(Exercise material):

--------------------------------

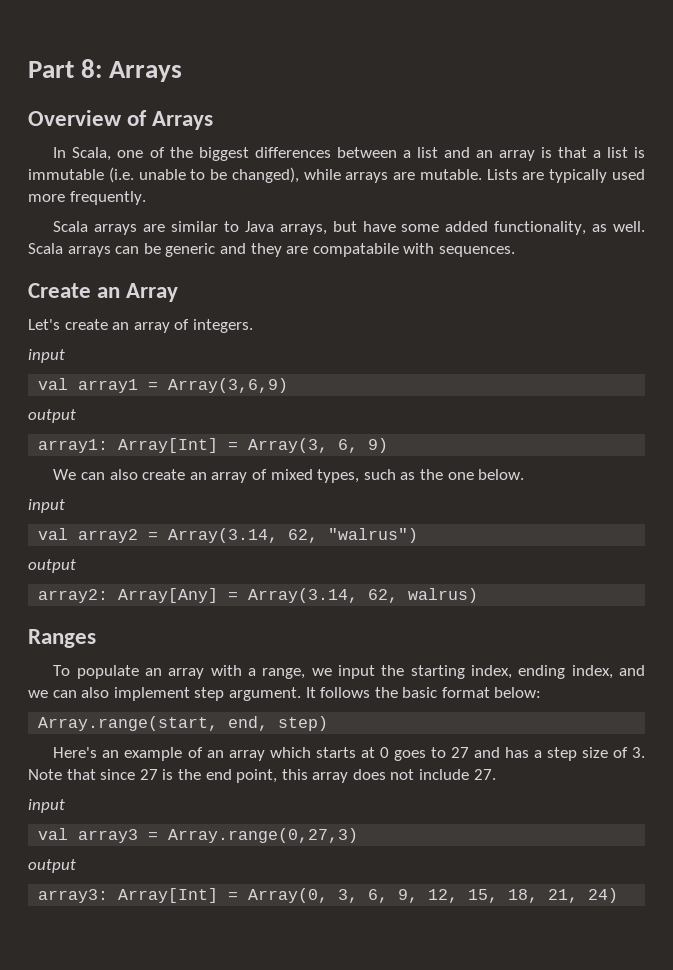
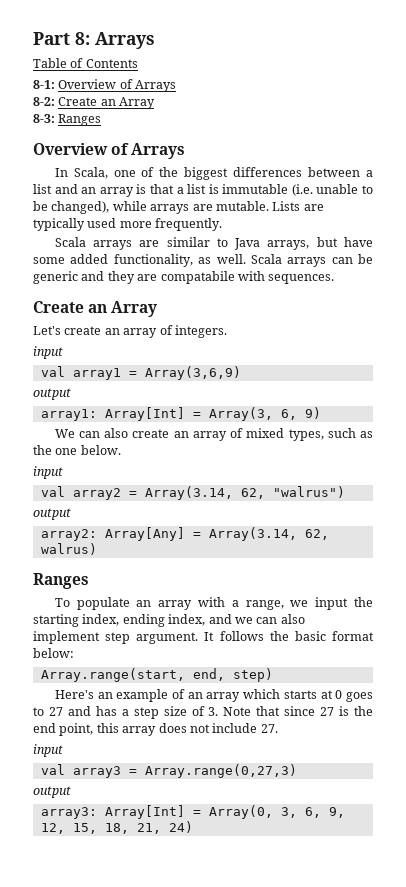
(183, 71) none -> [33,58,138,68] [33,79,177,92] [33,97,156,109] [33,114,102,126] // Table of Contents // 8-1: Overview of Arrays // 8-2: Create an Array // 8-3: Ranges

--------------------------------

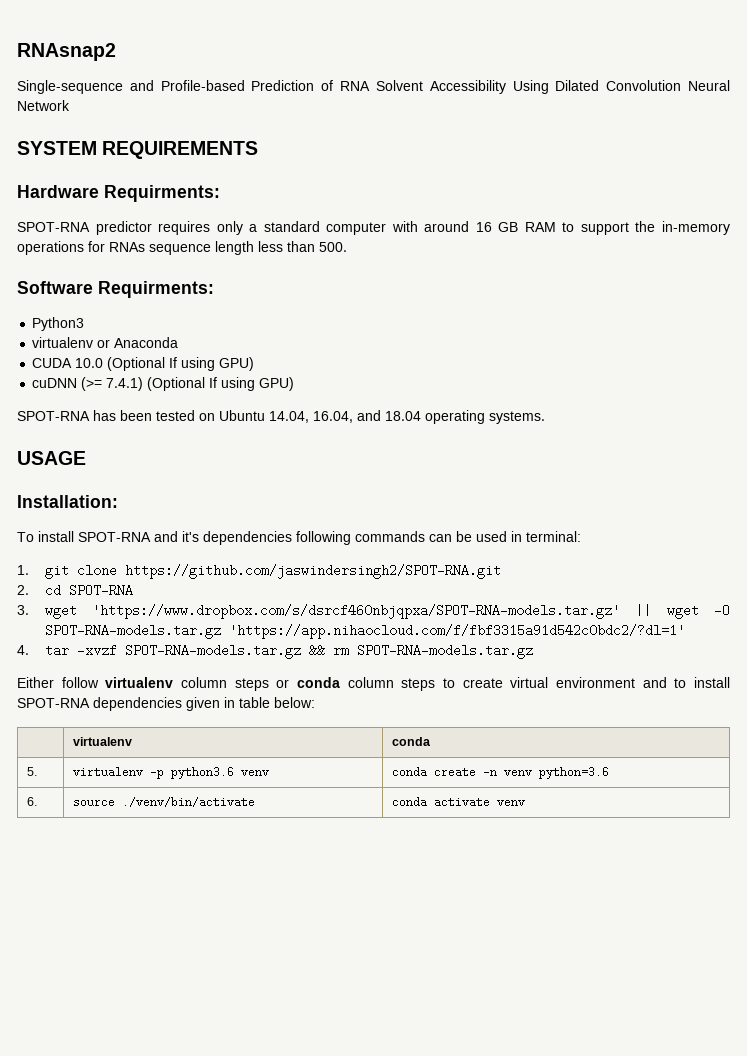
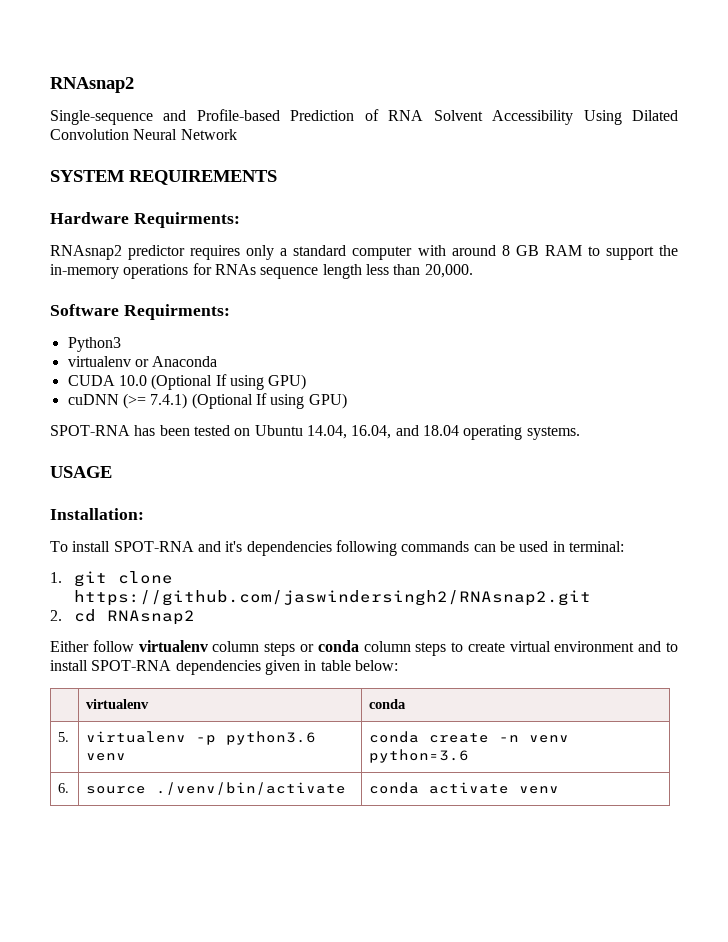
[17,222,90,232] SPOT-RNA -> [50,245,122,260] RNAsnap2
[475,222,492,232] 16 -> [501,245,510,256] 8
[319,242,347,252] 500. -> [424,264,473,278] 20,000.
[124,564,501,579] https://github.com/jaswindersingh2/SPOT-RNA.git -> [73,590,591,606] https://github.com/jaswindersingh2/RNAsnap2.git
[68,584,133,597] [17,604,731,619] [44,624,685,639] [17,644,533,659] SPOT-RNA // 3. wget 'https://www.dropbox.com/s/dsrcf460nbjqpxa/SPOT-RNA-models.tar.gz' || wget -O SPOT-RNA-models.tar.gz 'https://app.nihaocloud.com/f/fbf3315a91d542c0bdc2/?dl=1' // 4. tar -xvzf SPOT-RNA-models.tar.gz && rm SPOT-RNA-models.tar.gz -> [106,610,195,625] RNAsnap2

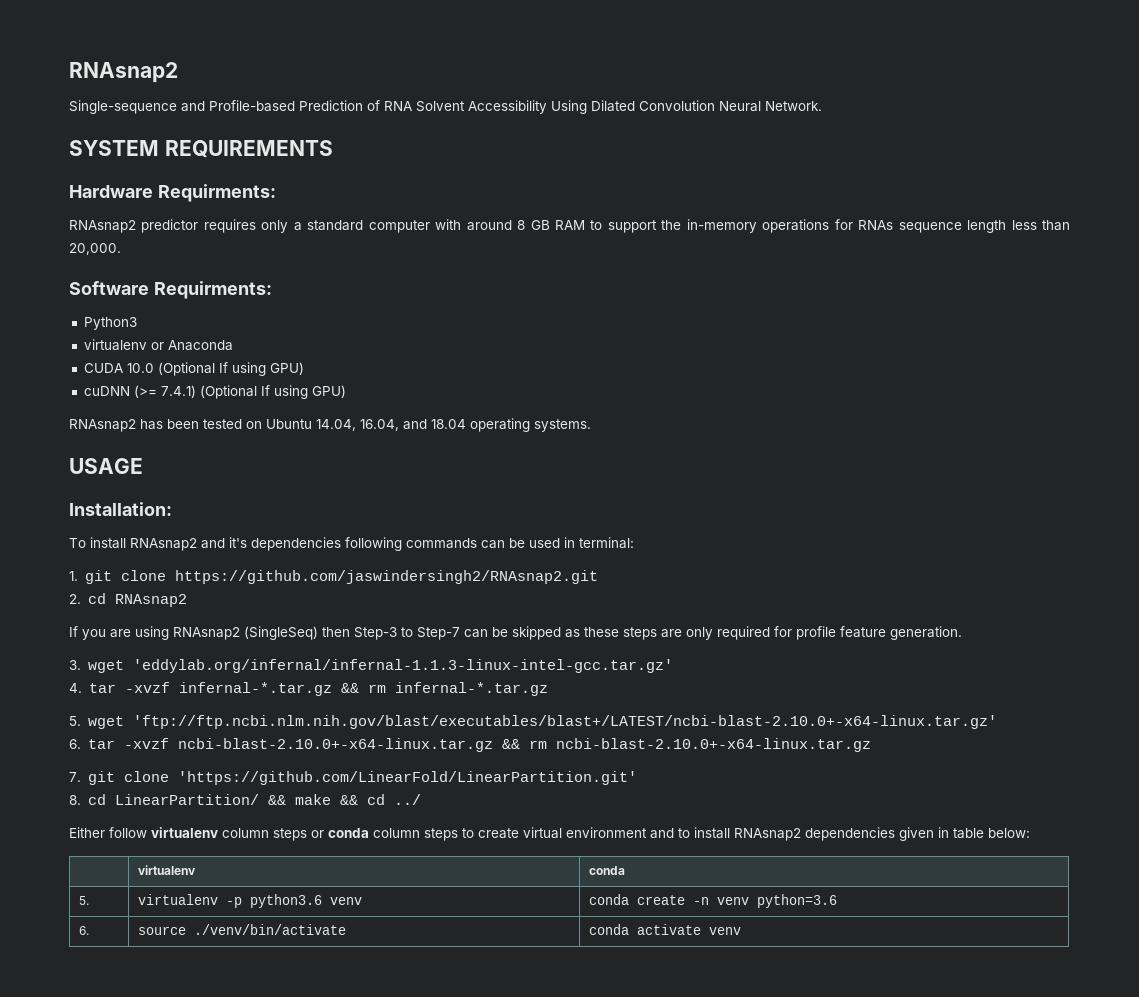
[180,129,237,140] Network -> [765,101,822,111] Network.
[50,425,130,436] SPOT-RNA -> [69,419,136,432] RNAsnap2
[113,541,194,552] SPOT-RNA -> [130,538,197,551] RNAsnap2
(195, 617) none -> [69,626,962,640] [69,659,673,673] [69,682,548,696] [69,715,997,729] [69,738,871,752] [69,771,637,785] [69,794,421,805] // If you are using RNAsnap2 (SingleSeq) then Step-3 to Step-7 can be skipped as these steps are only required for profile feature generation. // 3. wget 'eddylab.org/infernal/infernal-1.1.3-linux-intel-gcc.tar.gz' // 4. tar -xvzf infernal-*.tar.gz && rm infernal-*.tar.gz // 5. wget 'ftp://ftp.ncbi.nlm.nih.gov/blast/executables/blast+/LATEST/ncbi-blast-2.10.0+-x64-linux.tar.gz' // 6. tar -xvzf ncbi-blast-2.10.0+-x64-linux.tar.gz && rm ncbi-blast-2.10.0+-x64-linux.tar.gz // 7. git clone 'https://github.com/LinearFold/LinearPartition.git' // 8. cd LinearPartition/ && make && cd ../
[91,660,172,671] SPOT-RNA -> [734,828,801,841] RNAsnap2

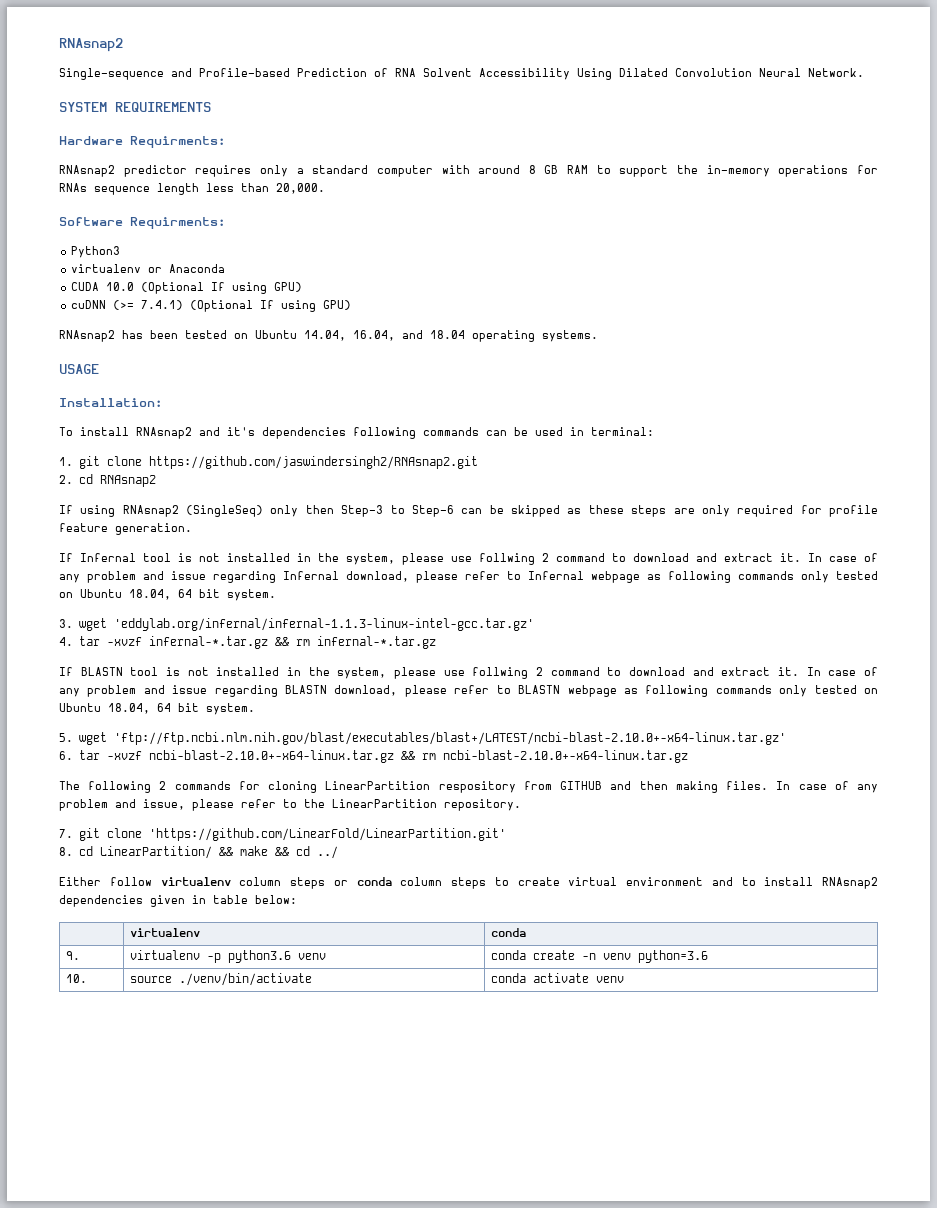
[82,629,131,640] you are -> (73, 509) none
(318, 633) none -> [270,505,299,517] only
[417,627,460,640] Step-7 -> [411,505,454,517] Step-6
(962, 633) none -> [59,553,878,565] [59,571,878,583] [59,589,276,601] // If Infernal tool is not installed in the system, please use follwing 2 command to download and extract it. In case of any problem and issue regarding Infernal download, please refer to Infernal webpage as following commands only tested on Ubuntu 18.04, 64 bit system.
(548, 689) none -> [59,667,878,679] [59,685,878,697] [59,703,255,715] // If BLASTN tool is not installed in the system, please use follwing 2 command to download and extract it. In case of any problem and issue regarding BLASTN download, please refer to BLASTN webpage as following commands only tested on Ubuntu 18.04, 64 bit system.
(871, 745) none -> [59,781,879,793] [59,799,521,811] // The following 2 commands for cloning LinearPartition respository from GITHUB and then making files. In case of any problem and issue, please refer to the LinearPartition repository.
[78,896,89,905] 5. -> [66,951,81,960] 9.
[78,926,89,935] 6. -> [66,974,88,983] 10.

--------------------------------

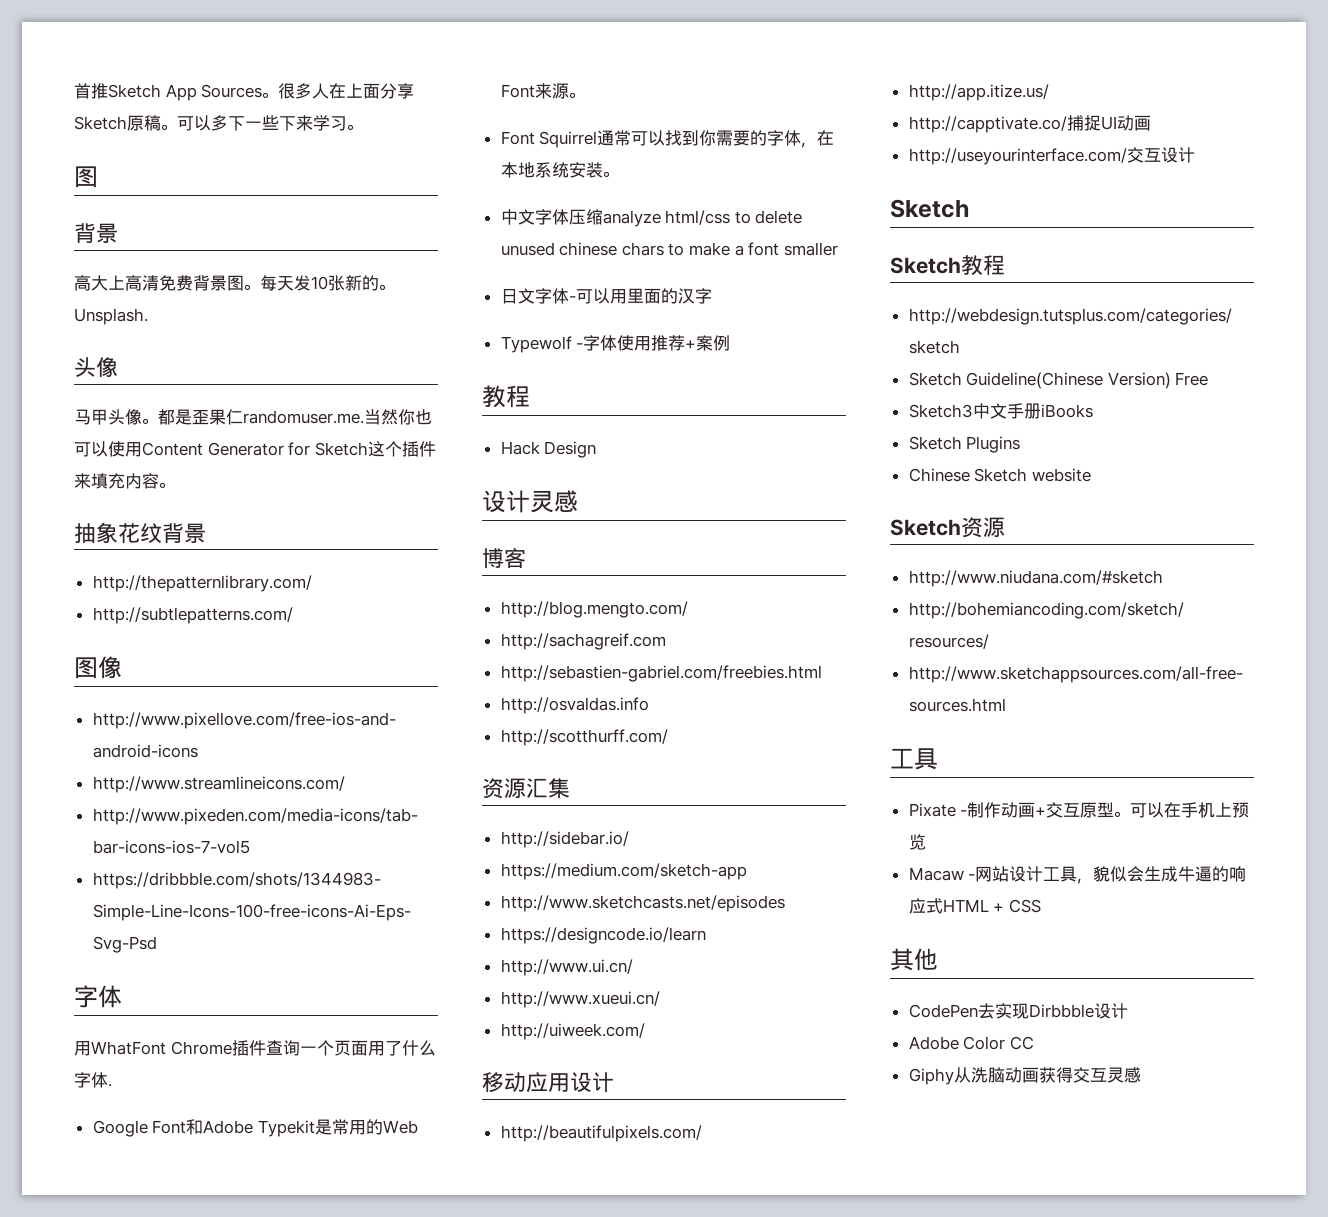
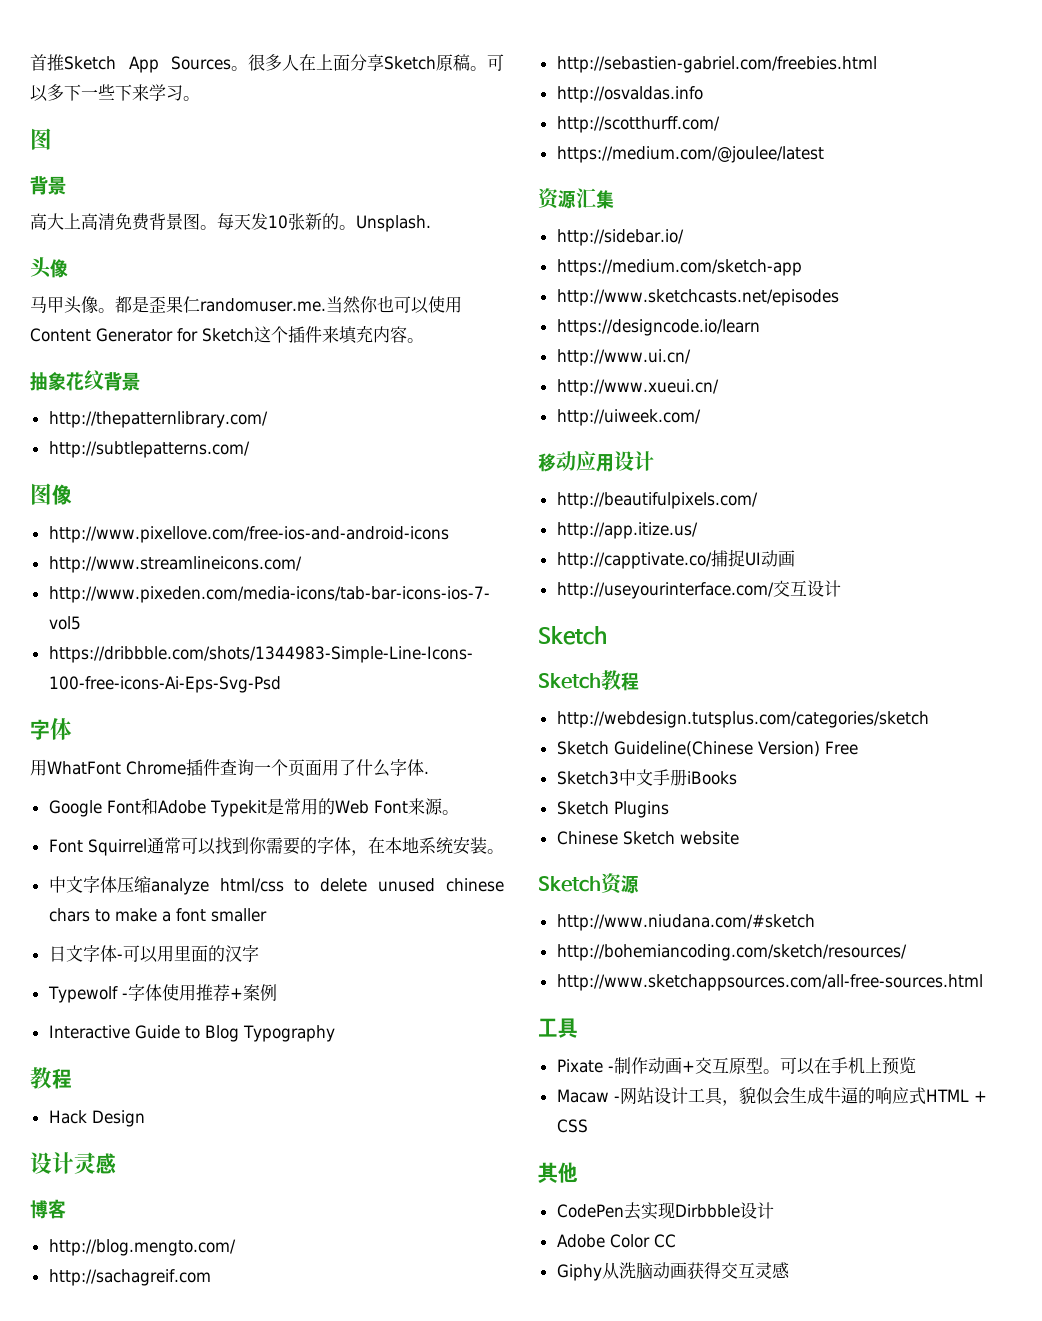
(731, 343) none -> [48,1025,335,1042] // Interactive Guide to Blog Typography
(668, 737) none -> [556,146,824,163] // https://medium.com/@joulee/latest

--------------------------------

(Requirement): Using the listing above, restate exactly the range between the lines holding "[91,660,172,671] SPOT-RNA ->" and "[78,926,89,935] 6. -> [66,974,88,983] 10.", inclusive, with pictures left out.

(Written answer):
[91,660,172,671] SPOT-RNA -> [734,828,801,841] RNAsnap2

[82,629,131,640] you are -> (73, 509) none
(318, 633) none -> [270,505,299,517] only
[417,627,460,640] Step-7 -> [411,505,454,517] Step-6
(962, 633) none -> [59,553,878,565] [59,571,878,583] [59,589,276,601] // If Infernal tool is not installed in the system, please use follwing 2 command to download and extract it. In case of any problem and issue regarding Infernal download, please refer to Infernal webpage as following commands only tested on Ubuntu 18.04, 64 bit system.
(548, 689) none -> [59,667,878,679] [59,685,878,697] [59,703,255,715] // If BLASTN tool is not installed in the system, please use follwing 2 command to download and extract it. In case of any problem and issue regarding BLASTN download, please refer to BLASTN webpage as following commands only tested on Ubuntu 18.04, 64 bit system.
(871, 745) none -> [59,781,879,793] [59,799,521,811] // The following 2 commands for cloning LinearPartition respository from GITHUB and then making files. In case of any problem and issue, please refer to the LinearPartition repository.
[78,896,89,905] 5. -> [66,951,81,960] 9.
[78,926,89,935] 6. -> [66,974,88,983] 10.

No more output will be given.